[Source material]:
□ □ □ □ □
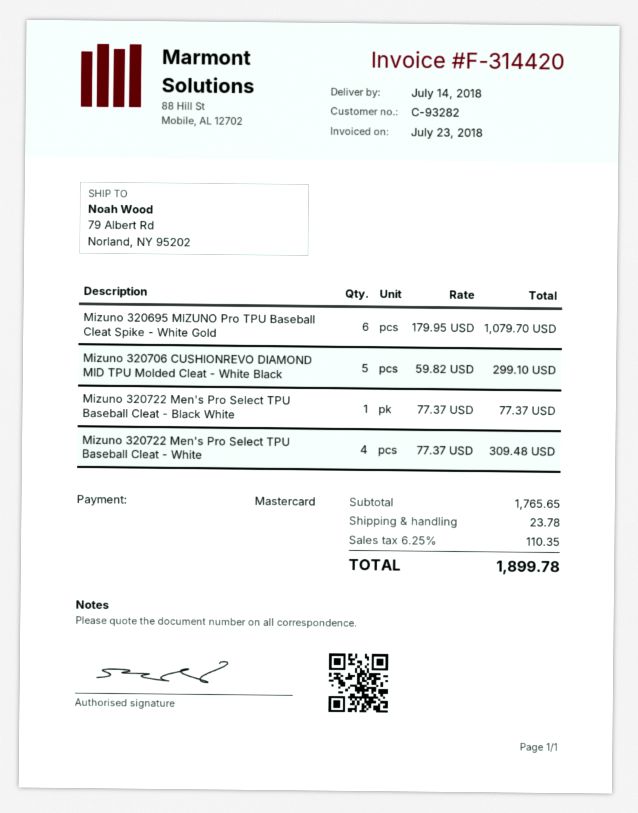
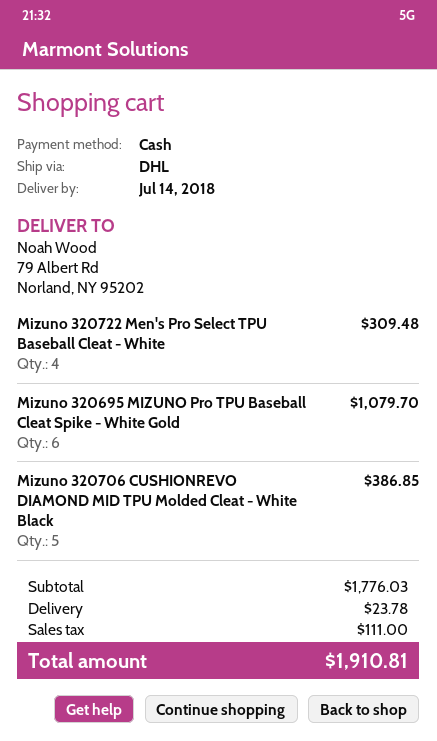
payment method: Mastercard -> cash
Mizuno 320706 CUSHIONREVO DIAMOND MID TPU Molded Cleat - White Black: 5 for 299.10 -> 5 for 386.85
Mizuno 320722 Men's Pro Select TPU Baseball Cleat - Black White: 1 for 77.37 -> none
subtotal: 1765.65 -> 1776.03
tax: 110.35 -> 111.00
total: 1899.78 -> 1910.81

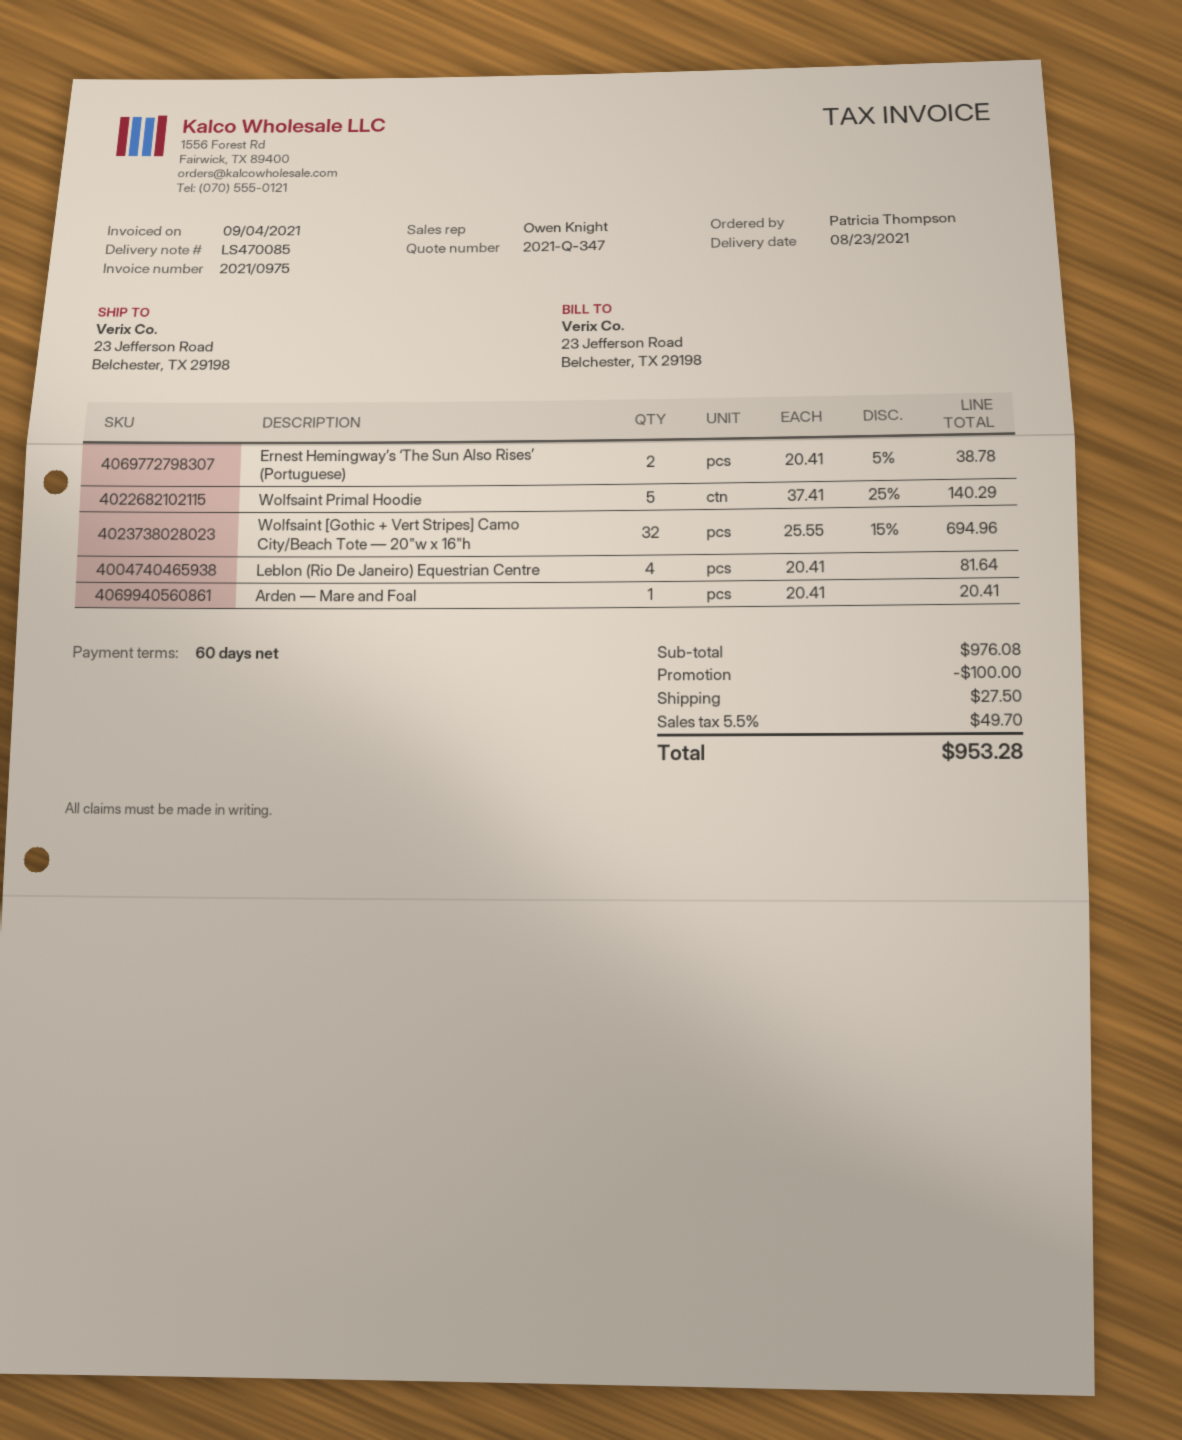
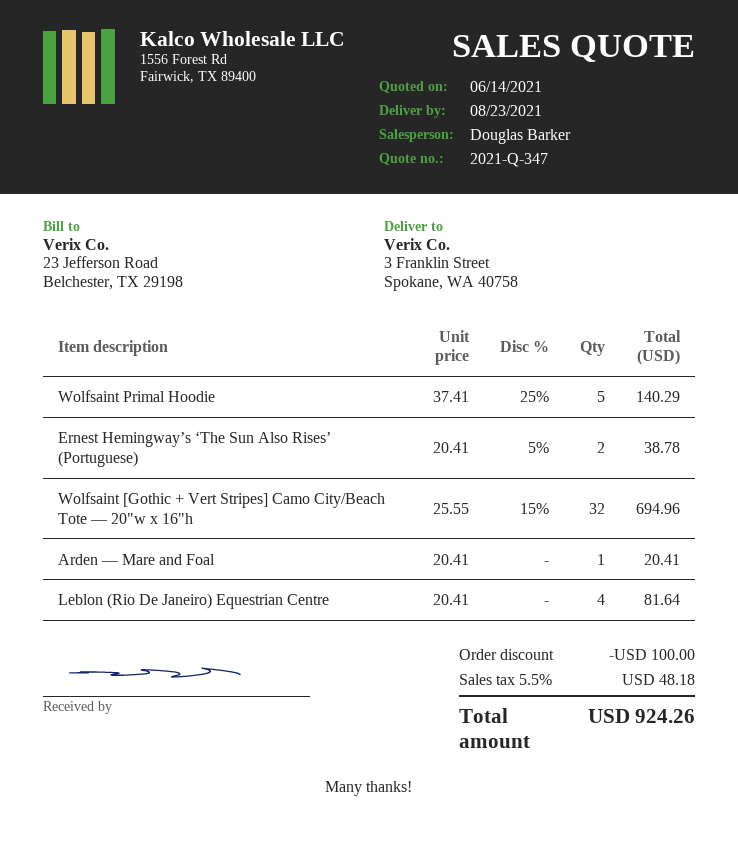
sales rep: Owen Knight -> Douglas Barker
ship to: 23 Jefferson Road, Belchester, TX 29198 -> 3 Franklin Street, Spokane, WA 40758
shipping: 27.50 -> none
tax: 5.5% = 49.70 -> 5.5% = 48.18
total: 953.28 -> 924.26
□ □ □ □ □
[Task brief]:
Could you transcribe the material above exactly, keeping every picture out?

[Solution to this task]:
payment method: Mastercard -> cash
Mizuno 320706 CUSHIONREVO DIAMOND MID TPU Molded Cleat - White Black: 5 for 299.10 -> 5 for 386.85
Mizuno 320722 Men's Pro Select TPU Baseball Cleat - Black White: 1 for 77.37 -> none
subtotal: 1765.65 -> 1776.03
tax: 110.35 -> 111.00
total: 1899.78 -> 1910.81

sales rep: Owen Knight -> Douglas Barker
ship to: 23 Jefferson Road, Belchester, TX 29198 -> 3 Franklin Street, Spokane, WA 40758
shipping: 27.50 -> none
tax: 5.5% = 49.70 -> 5.5% = 48.18
total: 953.28 -> 924.26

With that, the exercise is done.